Virou e olhou para o amontoado de gente.
— Olhe para essas pessoas, se enfeitiçam com qualquer coisa — o jovem completou.
Contudo, seus olhos acelerados, apesar de cruciantes por não ter apreço pelo ambiente barulhento, encontraram a única pessoa que lhe fisgou a atenção.
Deangelo mordeu a bochecha quando notou Gaya cantar e focar na mesa que ele se situava, porém, não compreendia bem que o olhar dela fora fixado em Kansas que buscava pelo garçom.
— Está atrasando demais — a perna balançava nervosa por baixo da mesa.

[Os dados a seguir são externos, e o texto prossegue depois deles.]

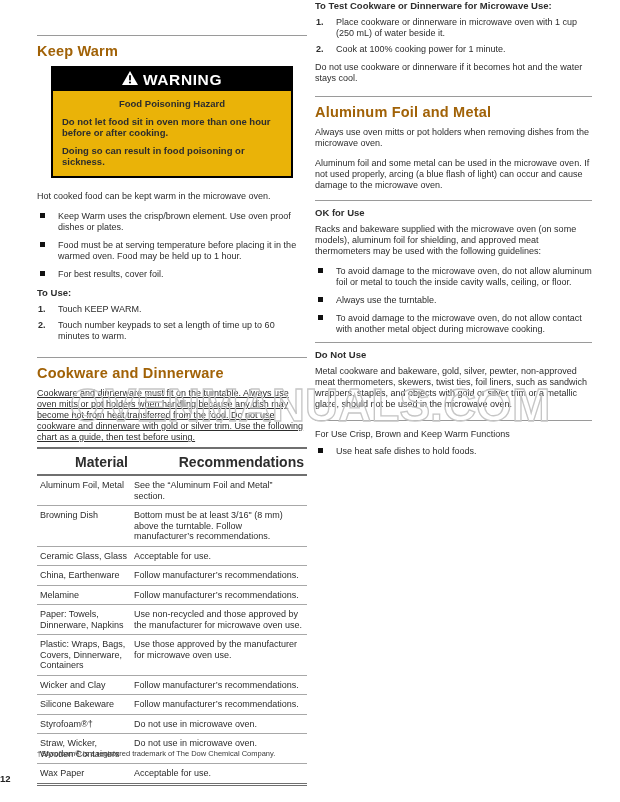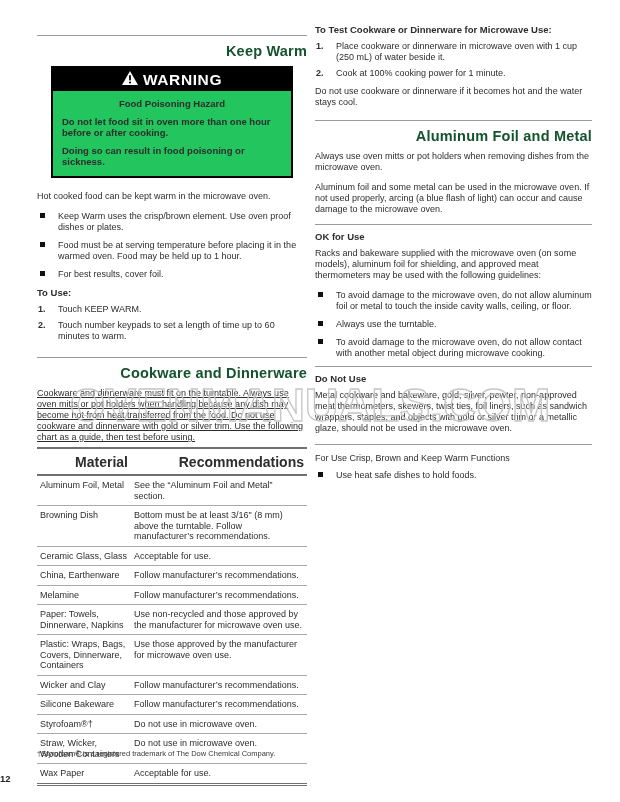--- a/index.html
+++ b/index.html
@@ -168,7 +168,7 @@
   </div>
 
   <div class="col-right">
-    <div class="bold-head" style="margin-top:24px;">To Test Cookware or Dinnerware for Microwave Use:</div>
+    <div class="bold-head" style="">To Test Cookware or Dinnerware for Microwave Use:</div>
     <ol class="steps">
       <li><span class="num">1.</span><span>Place cookware or dinnerware in microwave oven with 1 cup (250 mL) of water beside it.</span></li>
       <li><span class="num">2.</span><span>Cook at 100% cooking power for 1 minute.</span></li>

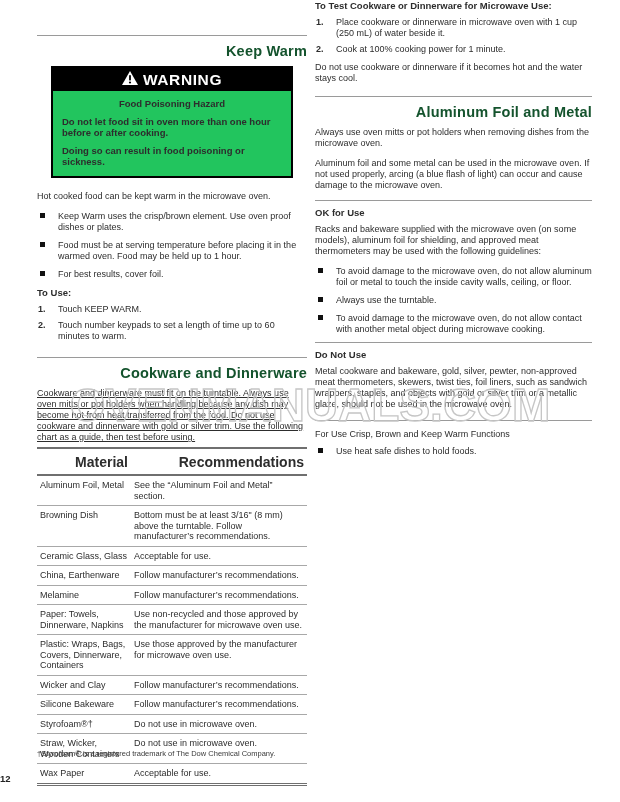--- a/index.html
+++ b/index.html
@@ -11,7 +11,7 @@
   .col-right { position:absolute; left:315px; top:0; width:277px; }
   .rule { border-top:1px solid #9a9a9a; height:0; margin:0; }
   h1.section {
-    color:#14532d; font-size:14.5px; font-weight:bold; text-align:right;
+    color:#a16207; font-size:14.5px; font-weight:bold; text-align:left;
     margin:7px 0 7px; letter-spacing:0.2px;
   }
   p.body { font-size:9px; line-height:11px; margin:0 0 9px; }

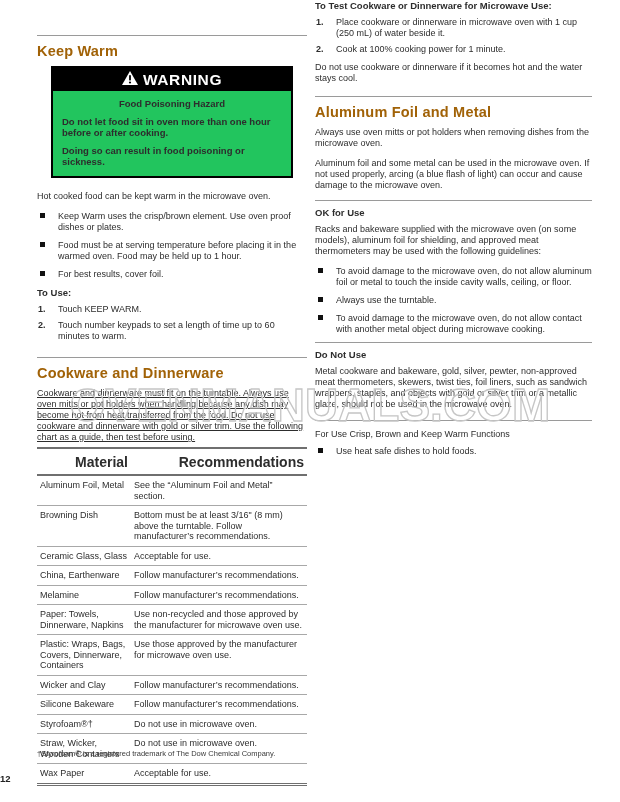--- a/index.html
+++ b/index.html
@@ -24,7 +24,7 @@
   ol.steps li .num { position:absolute; left:1px; top:0; font-weight:bold; }
 
   
-  .warnbox { width:238px; margin:0 auto 0; border:2px solid #000; background:#22c55e; }
+  .warnbox { width:238px; margin:0 auto 0; border:2px solid #000; background:#eab308; }
   .warnhead {
     background:#000; color:#fff; height:23px; display:flex; align-items:center;
     justify-content:center; gap:5px; font-weight:bold; font-size:15.5px; letter-spacing:0.6px;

— É... de fato — se afastou da atenção que dava para a Demdike.
— Eu pedi uma Pink Lemonade para nós dois e talvez queira pedir alguma coisa a mais — apanhou o cardápio abaixo do organizador de molhos. — Batatas, tortinhas doces, salsichas... O preço é salgado, mas posso pagar só esta noite.
— Pode ficar com a bebida, Sr. Kansas — pediu licença ao padre para tomar o cardápio. — E também deixe o consumo por minha conta. É melhor preservar qualquer rastro seu.
Seu tom de voz tenso assustou o acompanhante.
— Não pensei nisso — coçou a careca, preocupado.
O garçom retornou com duas taças e Pink Lemonade contido numa garrafa transparente.
Logo que o rapaz iria derramar a bebida no copo do investigador, ele se recusou gesticulando.
— Vou querer apenas uma garrafa d'água, por favor — sorriu receptivo para Kansas, que correspondeu.
— Agora mesmo — o garçom nem anotou e já disparou para buscar.
Quando o rapaz se distanciou e a música aumentou com o instrumental de piano, Kansas tomou a palavra.
Estava com medo de ter o mesmo destino que Ivone Castrell.
— Sabe, eu busquei por um tempo alguém que fosse confiável ao ponto de prosseguir comigo em descobrir o que vem acontecendo por longos anos acobertado por uma instituição que jurei lealdade por muito tempo, Sr. Deangelo — deu o primeiro gole.
Buscava soltar todas as palavras naquela mesma noite. Antes de apanharem-no.
¹Pink Lemonade: A bebida nada mais é do que um suco feito a partir do limão siciliano com suco de frutas vermelhas, no caso da receita tradicional, suco de cranberry.